1. The Research SDK Philosophy

Most experiment trackers are passive sinks for data. Gunz-ML acts as a bridge. It allows you to:

Write: Log high-frequency metrics and artifacts during training.
Read: Query past results to inform the current HPO (Hyperparameter Optimization) loop.
Extract: Programmatically download artifacts from Juno for downstream analysis in notebooks.

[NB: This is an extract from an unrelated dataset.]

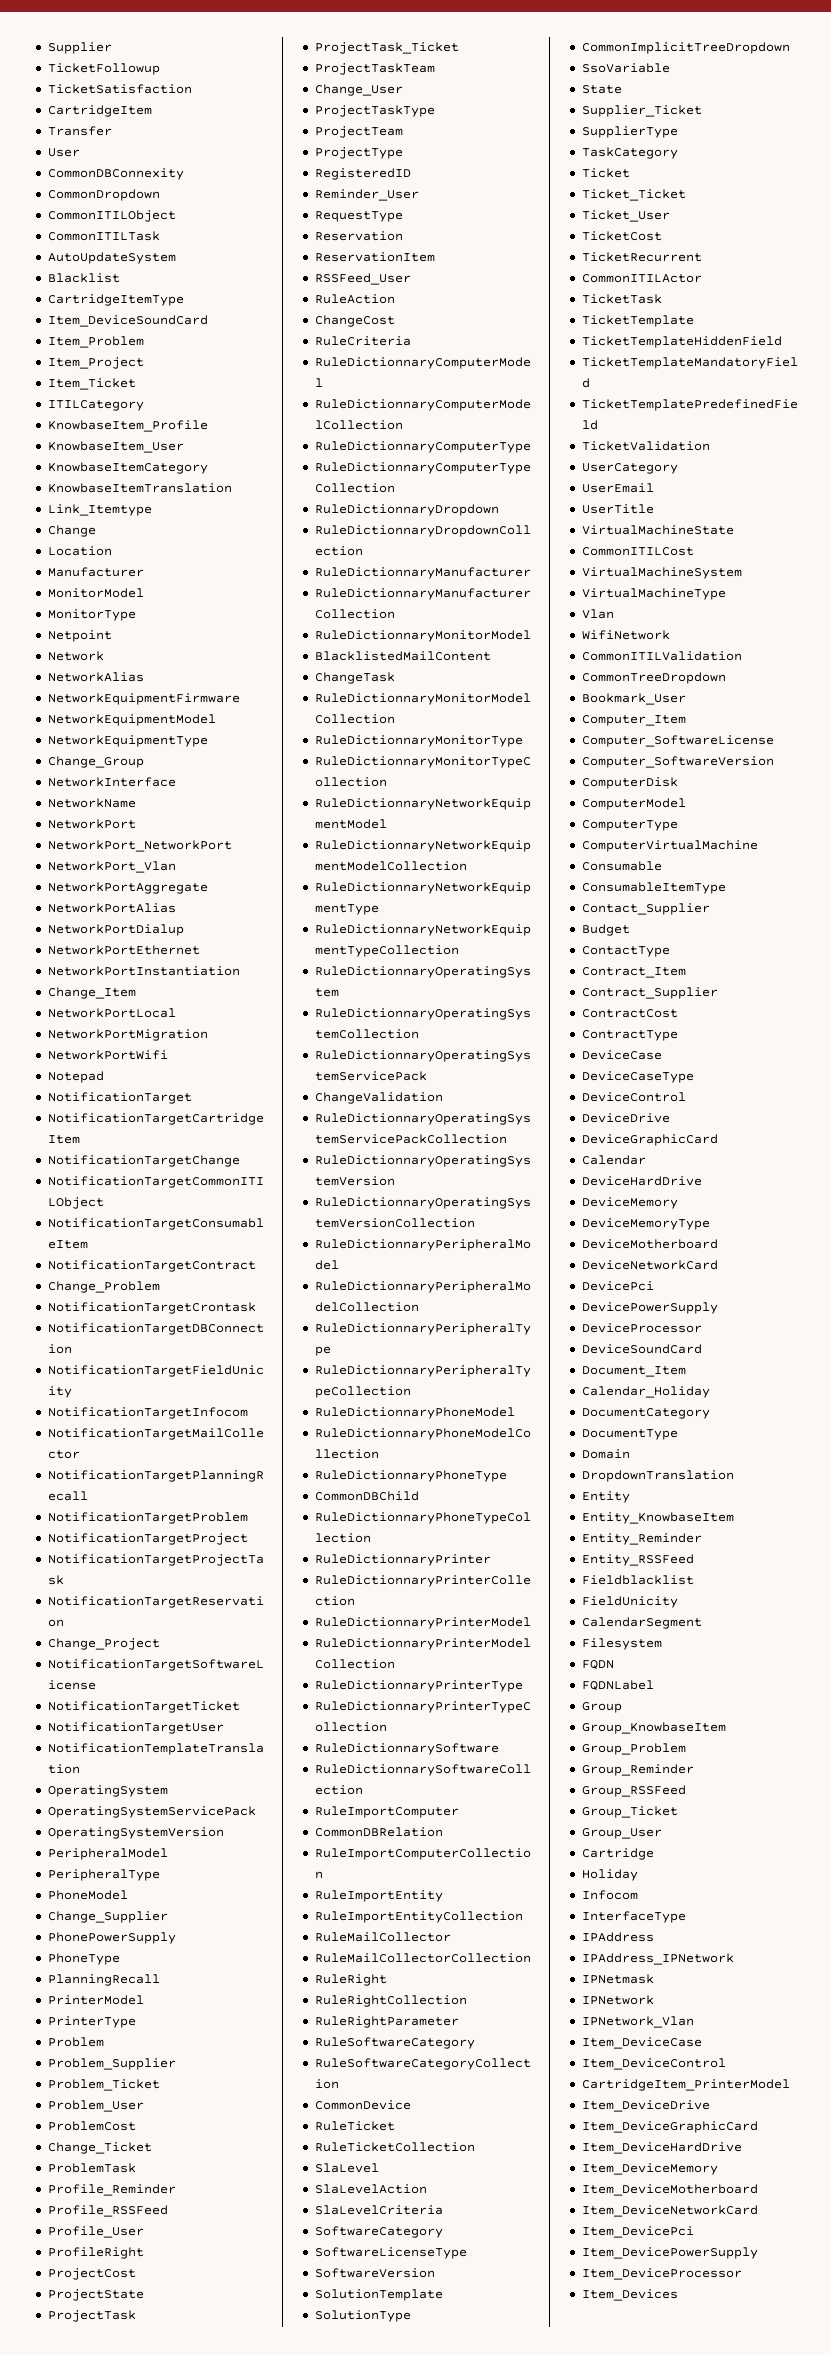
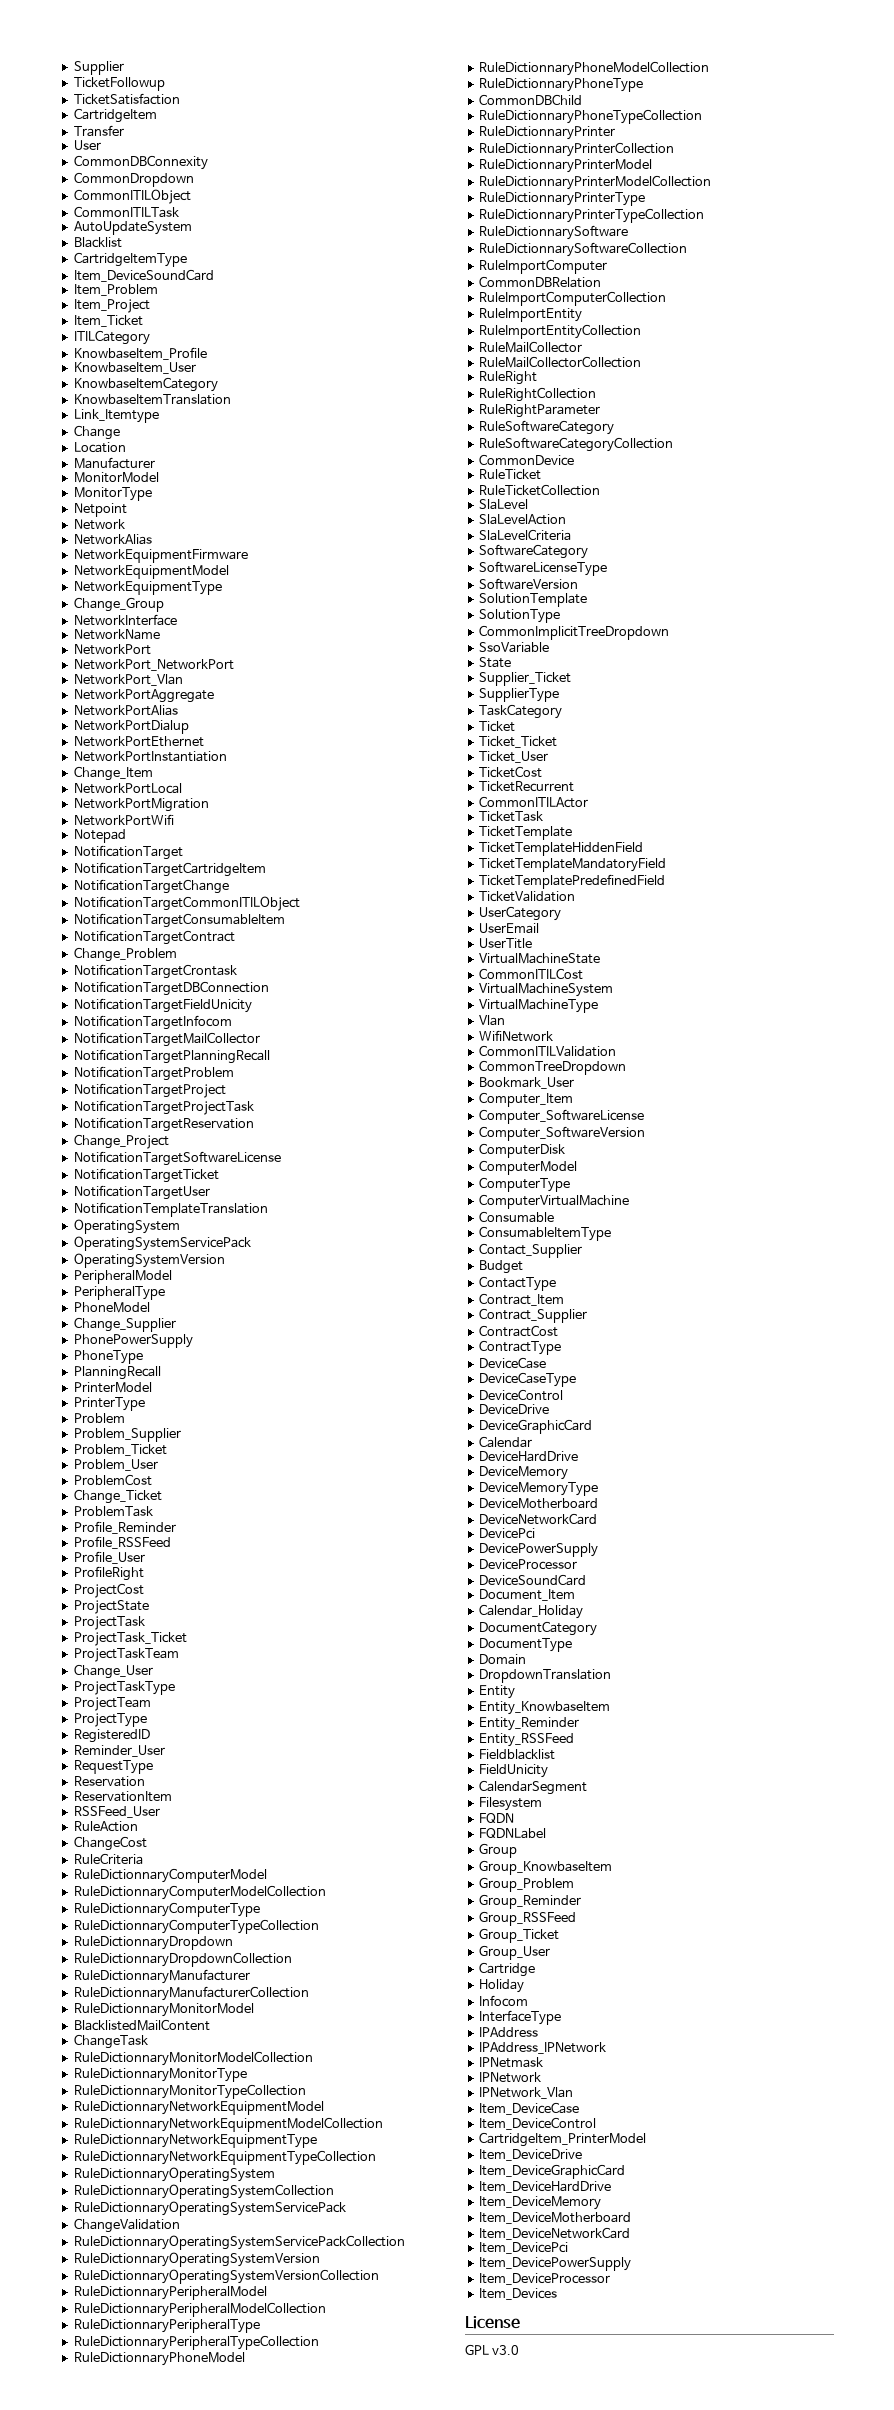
(678, 2295) none -> [465,2316,520,2329] [465,2344,520,2355] // License // GPL v3.0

2. Tracking vs. Management

The library distinguishes between two levels of operation:

Tracking (gunz_ml.integrations): Low-level logic to ensure metrics reach MLflow and Optuna without database locks or race conditions.
Management (gunz_ml.management): High-level logic (e.g., TrackingManager) used to find the best runs, prune failed trials, and generate comparison reports across studies.

3. Distributed Safety

In a Slurm-based cluster environment, multiple workers often try to initialize the same study simultaneously. Gunz-ML implements Initialisation First Policy:

Studies are pre-scaffolded using the gunz-ml init CLI.
Workers use safe_set_experiment to verify the environment is ready before starting, preventing the common “database is locked” errors in MariaDB.

4. The Juno Ecosystem

Gunz-ML is designed to communicate with Juno, the unified experiment infrastructure.

MLflow: Stores run metadata, parameters, and time-series metrics.
Optuna (MariaDB): Stores the relational data for HPO trials.
MinIO (S3): Stores large binary artifacts (model checkpoints, .pt files, and plots).

By standardizing on these backends, Gunz-ML ensures that your research is reproducible, queryable, and persistent.